*DATA*
+ + +

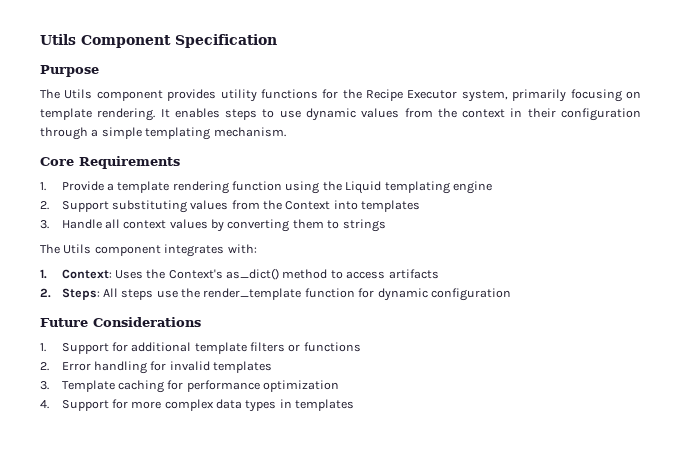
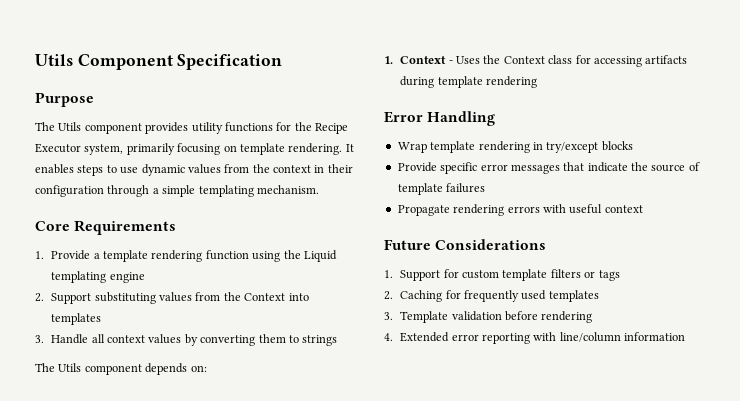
- The Utils component integrates with:
- 1. Context: Uses the Context's as_dict() method to access artifacts
- 2. Steps: All steps use the render_template function for dynamic configuration
+ The Utils component depends on:
+ 1. Context - Uses the Context class for accessing artifacts during template rendering
+ Error Handling
+ Wrap template rendering in try/except blocks
+ Provide specific error messages that indicate the source of template failures
+ Propagate rendering errors with useful context
- 1. Support for additional template filters or functions
- 2. Error handling for invalid templates
+ 1. Support for custom template filters or tags
+ 2. Caching for frequently used templates
- 3. Template caching for performance optimization
- 4. Support for more complex data types in templates
+ 3. Template validation before rendering
+ 4. Extended error reporting with line/column information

+ + +

*WHAT TO WORK ON*
Say, as a single number and nothing more, how many lines of the entries contain the word "Utils".

*SOLUTION TO THE PROBLEM*
2